In their 2013 analysis, Ashworth et al. identified nodal involvement and definitive treatment of the primary tumour as highly significant prognosticators for overall survival [46]. Support for the importance of aggressive thoracic therapy (ATT) to control the primary lesion in synchronous oligometastatic NSCLC has been provided by Li et al. in a systematic review of relevant controlled trials. Concluding on 668 patients, 227 (34%) of whom received ATT, the authors report a significant improvement in OS (HR 0.48) with ATT with survival at one and 4 years of 74.9 and 12.6% following ATT, compared with 32.3 and 2.0% without [67].

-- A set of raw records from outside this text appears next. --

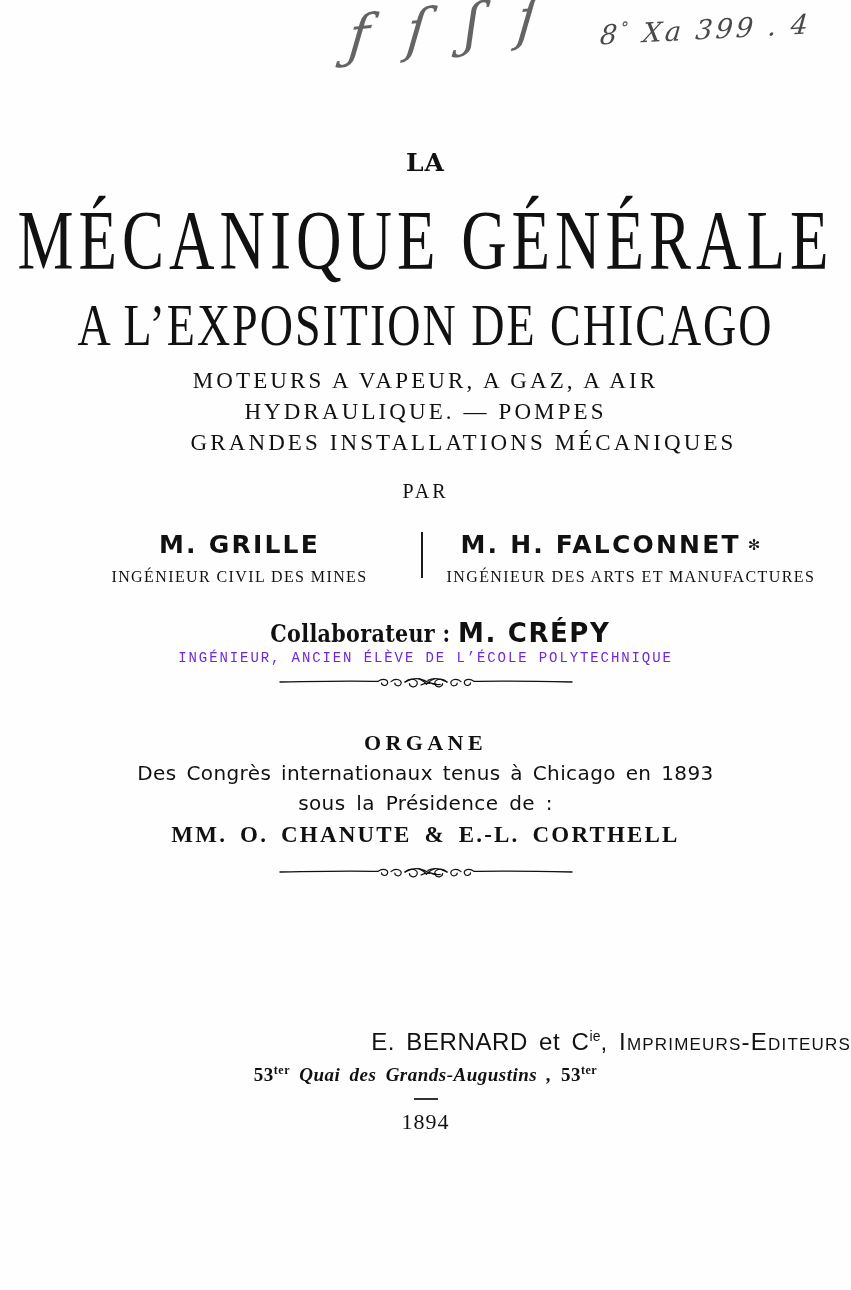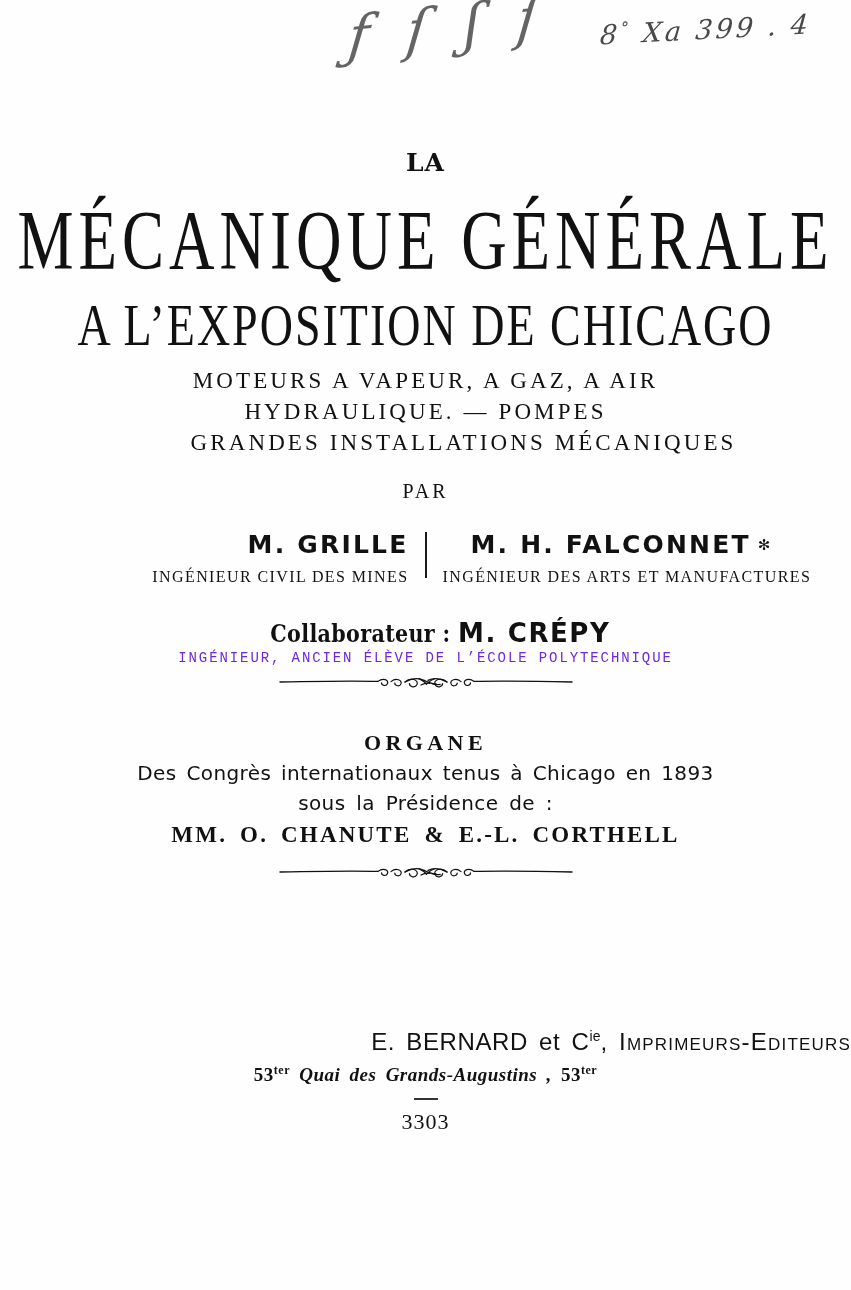--- a/index.html
+++ b/index.html
@@ -117,7 +117,7 @@
   }
   .author-col {
     width: 330px;
-    text-align: right;
+    text-align: center;
   }
   .author-col.left  { padding-right: 16px; }
   .author-col.right { padding-left: 16px; }

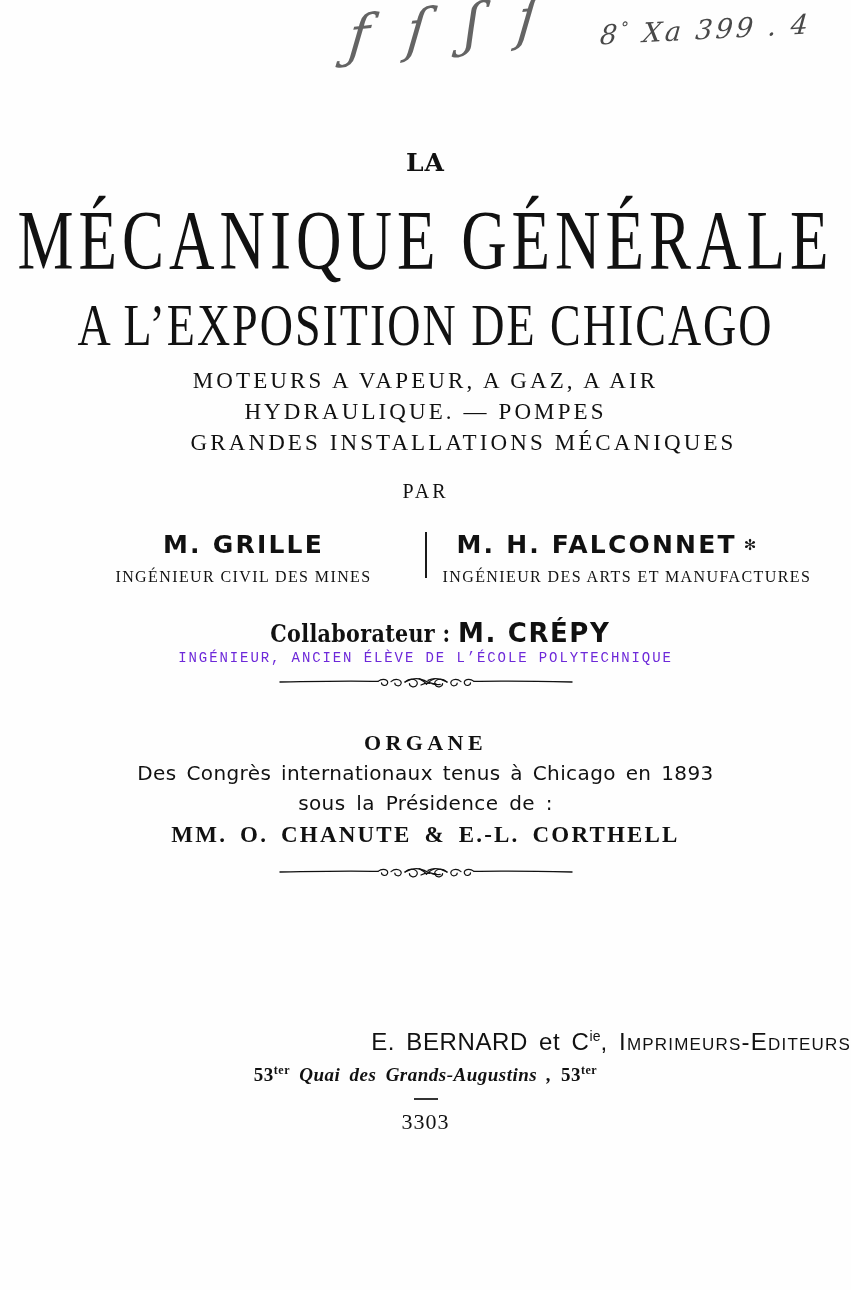--- a/index.html
+++ b/index.html
@@ -120,7 +120,7 @@
     text-align: center;
   }
   .author-col.left  { padding-right: 16px; }
-  .author-col.right { padding-left: 16px; }
+  .author-col.right { padding-left: 24px; }
 
   .author-name {
     font-family: "DejaVu Sans", sans-serif;

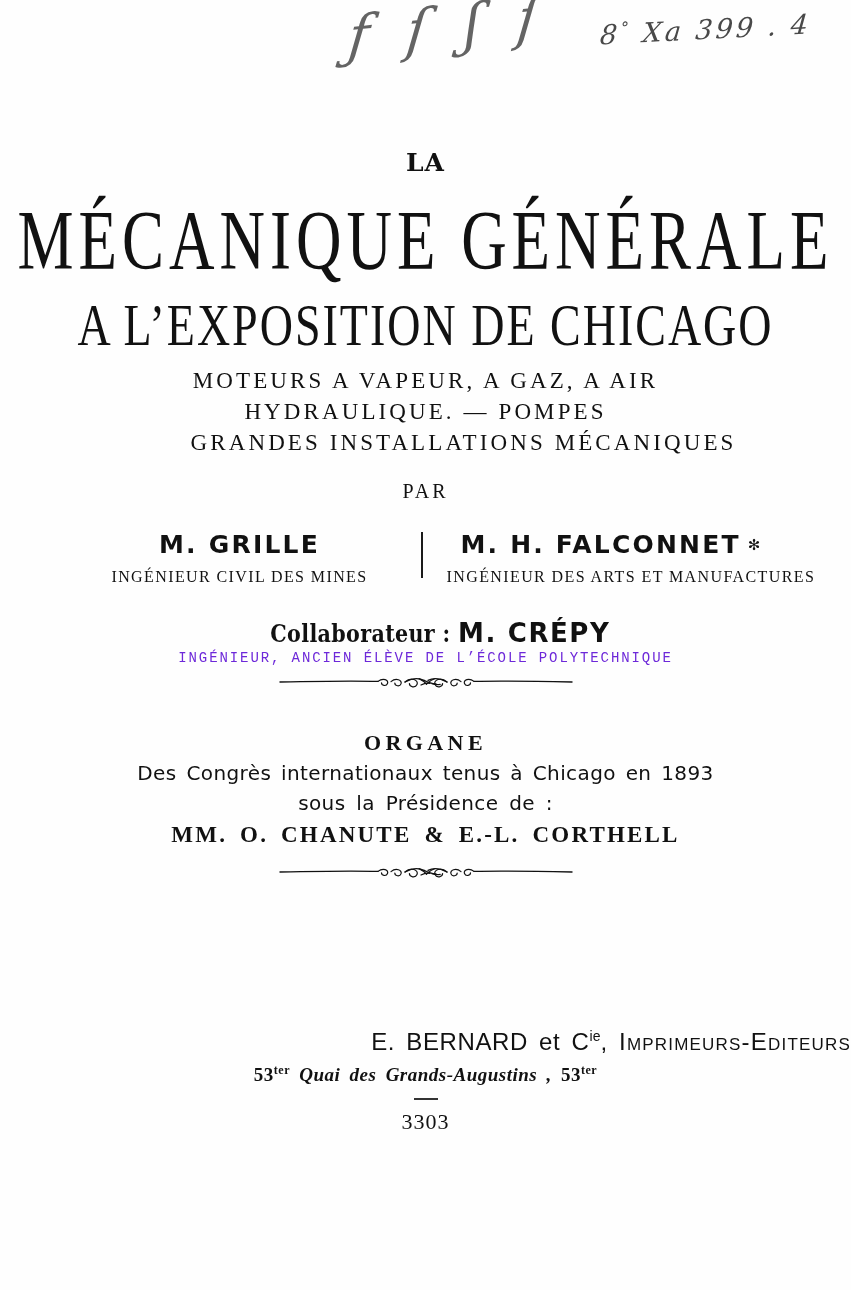--- a/index.html
+++ b/index.html
@@ -361,7 +361,7 @@
   <div class="row publisher"><span>E. BERNARD et C</span><span class="sup">ie</span><span>,</span> <span class="smallcaps">Imprimeurs-Editeurs</span></div>
   <div class="row address"><span class="num">53</span><span class="sup">ter</span> <span>Quai des Grands-Augustins ,</span> <span class="num">53</span><span class="sup">ter</span></div>
   <div class="rule-short"></div>
-  <div class="row year">3303</div>
+  <div class="row year">1894</div>
 
 </div>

In a subsequent individual patient data meta-analysis published a year later, Ashworth et al. analysed a total of 757 NSCLC patients with up to five metastases, the majority of whom (62.3%) received surgery to metastases with the remainder managed with RT [68]. Generating a risk-model, the authors identified nodal involvement and synchronous, as oppose to metachronous, metastases as predictive of worse overall survival. This has been supported by a number of retrospective analyses and it is increasingly accepted that synchronous metastases are likely to reflect more aggressive disease and therefore portend a negative outcome [52, 69, 70]. The literature is not however universally supportive of a disparity in outcome. In a 2001 analysis of 43 patients with an isolated adrenal gland metastasis managed with surgery, Porte and colleagues report a median survival of 11 months with no significant difference in outcomes between metachronous and synchronous presentation [71]. Similarly, a single-centre retrospective analysis of 75 patients found no difference in overall survival or PFS between synchronous and metachronous disease [72].

Evidence Gap

Evidence for a distinct oligometastatic state in which improved outcomes can be achieved remains minimal and there is as yet no consensus definition for oligometastatic lung cancer. Whilst there is supporting evidence for the aggressive management of isolated metastases, the use of consolidative therapy for multiple metastases remains unproven and existing studies are generally retrospective, include only limited number of patients and are affected by immortal time bias. Further analysis is required to assess both whether aggressive management of oligometastatic NSCLC results in improved outcomes and to define a role for surgery, RT and local ablative therapies. Combinations of ablative techniques with systemic therapy, including immunotherapy and genotype-targeted treatments, also require assessment.

Conclusions

Evolution of new RT technologies, improved surgical technique and a plethora of interventional-radiology-guided ablative therapies is widening the choice of available treatment modalities to patients with NSCLC. In the setting of resectable locally advanced disease and the oligometastatic state, there is a growing need for randomised comparison of the available treatment modalities to guide both treatment and patient selection.